Items from a data source:
========

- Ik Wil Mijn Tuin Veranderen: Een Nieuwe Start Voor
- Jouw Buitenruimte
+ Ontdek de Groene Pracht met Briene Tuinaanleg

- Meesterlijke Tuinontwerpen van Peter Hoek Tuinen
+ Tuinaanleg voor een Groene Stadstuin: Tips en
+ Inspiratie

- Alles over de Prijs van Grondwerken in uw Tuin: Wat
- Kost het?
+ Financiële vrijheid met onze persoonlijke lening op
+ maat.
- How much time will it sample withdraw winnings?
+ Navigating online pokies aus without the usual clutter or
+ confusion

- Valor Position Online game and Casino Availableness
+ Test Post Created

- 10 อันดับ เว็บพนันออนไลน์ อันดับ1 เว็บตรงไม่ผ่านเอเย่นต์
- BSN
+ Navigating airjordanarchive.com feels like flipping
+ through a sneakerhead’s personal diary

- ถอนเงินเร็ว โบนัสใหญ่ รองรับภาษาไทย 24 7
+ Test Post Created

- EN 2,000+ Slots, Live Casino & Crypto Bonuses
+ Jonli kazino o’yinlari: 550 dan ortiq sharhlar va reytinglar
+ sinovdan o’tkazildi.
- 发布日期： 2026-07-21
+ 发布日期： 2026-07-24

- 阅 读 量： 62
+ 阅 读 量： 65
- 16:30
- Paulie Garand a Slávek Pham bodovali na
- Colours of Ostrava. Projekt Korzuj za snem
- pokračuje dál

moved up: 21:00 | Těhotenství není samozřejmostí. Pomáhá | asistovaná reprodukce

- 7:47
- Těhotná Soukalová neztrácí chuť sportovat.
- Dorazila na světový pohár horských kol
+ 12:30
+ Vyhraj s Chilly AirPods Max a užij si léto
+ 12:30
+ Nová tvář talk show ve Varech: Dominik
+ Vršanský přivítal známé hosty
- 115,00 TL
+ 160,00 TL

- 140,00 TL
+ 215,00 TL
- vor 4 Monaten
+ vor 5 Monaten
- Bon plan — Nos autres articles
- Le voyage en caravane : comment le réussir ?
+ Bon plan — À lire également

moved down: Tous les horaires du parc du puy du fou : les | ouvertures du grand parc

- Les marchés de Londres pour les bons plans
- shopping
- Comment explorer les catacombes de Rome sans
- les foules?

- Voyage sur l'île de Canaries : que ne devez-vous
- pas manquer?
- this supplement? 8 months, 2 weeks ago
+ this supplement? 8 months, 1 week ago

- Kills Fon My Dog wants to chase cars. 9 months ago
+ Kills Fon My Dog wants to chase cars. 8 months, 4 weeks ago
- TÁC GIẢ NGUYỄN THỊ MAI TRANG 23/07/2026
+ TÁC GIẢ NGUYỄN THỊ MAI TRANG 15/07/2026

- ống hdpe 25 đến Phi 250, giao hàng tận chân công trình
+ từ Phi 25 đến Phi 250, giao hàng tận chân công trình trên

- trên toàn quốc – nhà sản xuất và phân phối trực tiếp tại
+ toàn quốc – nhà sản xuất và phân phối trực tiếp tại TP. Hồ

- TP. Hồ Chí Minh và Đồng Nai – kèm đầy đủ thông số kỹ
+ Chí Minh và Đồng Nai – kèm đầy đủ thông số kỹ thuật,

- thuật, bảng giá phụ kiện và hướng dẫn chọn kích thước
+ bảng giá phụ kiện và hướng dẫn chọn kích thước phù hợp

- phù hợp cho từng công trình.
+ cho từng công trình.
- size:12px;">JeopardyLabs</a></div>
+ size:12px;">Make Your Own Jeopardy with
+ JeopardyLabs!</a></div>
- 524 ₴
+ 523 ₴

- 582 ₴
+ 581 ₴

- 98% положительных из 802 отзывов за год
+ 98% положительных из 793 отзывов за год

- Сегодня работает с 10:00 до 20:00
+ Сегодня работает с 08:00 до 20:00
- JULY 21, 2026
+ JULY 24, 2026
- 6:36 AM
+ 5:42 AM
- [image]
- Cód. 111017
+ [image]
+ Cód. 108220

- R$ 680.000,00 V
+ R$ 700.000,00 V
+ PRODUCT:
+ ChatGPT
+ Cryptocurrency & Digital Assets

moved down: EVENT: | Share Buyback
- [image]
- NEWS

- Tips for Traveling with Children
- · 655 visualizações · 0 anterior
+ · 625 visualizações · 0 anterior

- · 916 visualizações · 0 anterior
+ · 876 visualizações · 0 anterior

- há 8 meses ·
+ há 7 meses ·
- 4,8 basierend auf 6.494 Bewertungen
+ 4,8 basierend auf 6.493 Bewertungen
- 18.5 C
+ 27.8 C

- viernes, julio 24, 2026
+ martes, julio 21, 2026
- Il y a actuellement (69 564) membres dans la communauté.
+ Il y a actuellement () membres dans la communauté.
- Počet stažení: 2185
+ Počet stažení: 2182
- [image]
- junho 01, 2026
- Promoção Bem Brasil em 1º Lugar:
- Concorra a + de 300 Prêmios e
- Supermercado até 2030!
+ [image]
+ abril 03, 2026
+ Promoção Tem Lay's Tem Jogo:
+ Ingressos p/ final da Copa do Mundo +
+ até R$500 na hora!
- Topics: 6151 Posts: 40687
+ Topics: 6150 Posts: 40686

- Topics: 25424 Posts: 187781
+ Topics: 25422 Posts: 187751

========

— EXERCISE DIRECTIONS —
An exact copy of every entry above is the expected answer.

— OUTPUT OF THE TASK —
- Ik Wil Mijn Tuin Veranderen: Een Nieuwe Start Voor
- Jouw Buitenruimte
+ Ontdek de Groene Pracht met Briene Tuinaanleg

- Meesterlijke Tuinontwerpen van Peter Hoek Tuinen
+ Tuinaanleg voor een Groene Stadstuin: Tips en
+ Inspiratie

- Alles over de Prijs van Grondwerken in uw Tuin: Wat
- Kost het?
+ Financiële vrijheid met onze persoonlijke lening op
+ maat.
- How much time will it sample withdraw winnings?
+ Navigating online pokies aus without the usual clutter or
+ confusion

- Valor Position Online game and Casino Availableness
+ Test Post Created

- 10 อันดับ เว็บพนันออนไลน์ อันดับ1 เว็บตรงไม่ผ่านเอเย่นต์
- BSN
+ Navigating airjordanarchive.com feels like flipping
+ through a sneakerhead’s personal diary

- ถอนเงินเร็ว โบนัสใหญ่ รองรับภาษาไทย 24 7
+ Test Post Created

- EN 2,000+ Slots, Live Casino & Crypto Bonuses
+ Jonli kazino o’yinlari: 550 dan ortiq sharhlar va reytinglar
+ sinovdan o’tkazildi.
- 发布日期： 2026-07-21
+ 发布日期： 2026-07-24

- 阅 读 量： 62
+ 阅 读 量： 65
- 16:30
- Paulie Garand a Slávek Pham bodovali na
- Colours of Ostrava. Projekt Korzuj za snem
- pokračuje dál

moved up: 21:00 | Těhotenství není samozřejmostí. Pomáhá | asistovaná reprodukce

- 7:47
- Těhotná Soukalová neztrácí chuť sportovat.
- Dorazila na světový pohár horských kol
+ 12:30
+ Vyhraj s Chilly AirPods Max a užij si léto
+ 12:30
+ Nová tvář talk show ve Varech: Dominik
+ Vršanský přivítal známé hosty
- 115,00 TL
+ 160,00 TL

- 140,00 TL
+ 215,00 TL
- vor 4 Monaten
+ vor 5 Monaten
- Bon plan — Nos autres articles
- Le voyage en caravane : comment le réussir ?
+ Bon plan — À lire également

moved down: Tous les horaires du parc du puy du fou : les | ouvertures du grand parc

- Les marchés de Londres pour les bons plans
- shopping
- Comment explorer les catacombes de Rome sans
- les foules?

- Voyage sur l'île de Canaries : que ne devez-vous
- pas manquer?
- this supplement? 8 months, 2 weeks ago
+ this supplement? 8 months, 1 week ago

- Kills Fon My Dog wants to chase cars. 9 months ago
+ Kills Fon My Dog wants to chase cars. 8 months, 4 weeks ago
- TÁC GIẢ NGUYỄN THỊ MAI TRANG 23/07/2026
+ TÁC GIẢ NGUYỄN THỊ MAI TRANG 15/07/2026

- ống hdpe 25 đến Phi 250, giao hàng tận chân công trình
+ từ Phi 25 đến Phi 250, giao hàng tận chân công trình trên

- trên toàn quốc – nhà sản xuất và phân phối trực tiếp tại
+ toàn quốc – nhà sản xuất và phân phối trực tiếp tại TP. Hồ

- TP. Hồ Chí Minh và Đồng Nai – kèm đầy đủ thông số kỹ
+ Chí Minh và Đồng Nai – kèm đầy đủ thông số kỹ thuật,

- thuật, bảng giá phụ kiện và hướng dẫn chọn kích thước
+ bảng giá phụ kiện và hướng dẫn chọn kích thước phù hợp

- phù hợp cho từng công trình.
+ cho từng công trình.
- size:12px;">JeopardyLabs</a></div>
+ size:12px;">Make Your Own Jeopardy with
+ JeopardyLabs!</a></div>
- 524 ₴
+ 523 ₴

- 582 ₴
+ 581 ₴

- 98% положительных из 802 отзывов за год
+ 98% положительных из 793 отзывов за год

- Сегодня работает с 10:00 до 20:00
+ Сегодня работает с 08:00 до 20:00
- JULY 21, 2026
+ JULY 24, 2026
- 6:36 AM
+ 5:42 AM
- [image]
- Cód. 111017
+ [image]
+ Cód. 108220

- R$ 680.000,00 V
+ R$ 700.000,00 V
+ PRODUCT:
+ ChatGPT
+ Cryptocurrency & Digital Assets

moved down: EVENT: | Share Buyback
- [image]
- NEWS

- Tips for Traveling with Children
- · 655 visualizações · 0 anterior
+ · 625 visualizações · 0 anterior

- · 916 visualizações · 0 anterior
+ · 876 visualizações · 0 anterior

- há 8 meses ·
+ há 7 meses ·
- 4,8 basierend auf 6.494 Bewertungen
+ 4,8 basierend auf 6.493 Bewertungen
- 18.5 C
+ 27.8 C

- viernes, julio 24, 2026
+ martes, julio 21, 2026
- Il y a actuellement (69 564) membres dans la communauté.
+ Il y a actuellement () membres dans la communauté.
- Počet stažení: 2185
+ Počet stažení: 2182
- [image]
- junho 01, 2026
- Promoção Bem Brasil em 1º Lugar:
- Concorra a + de 300 Prêmios e
- Supermercado até 2030!
+ [image]
+ abril 03, 2026
+ Promoção Tem Lay's Tem Jogo:
+ Ingressos p/ final da Copa do Mundo +
+ até R$500 na hora!
- Topics: 6151 Posts: 40687
+ Topics: 6150 Posts: 40686

- Topics: 25424 Posts: 187781
+ Topics: 25422 Posts: 187751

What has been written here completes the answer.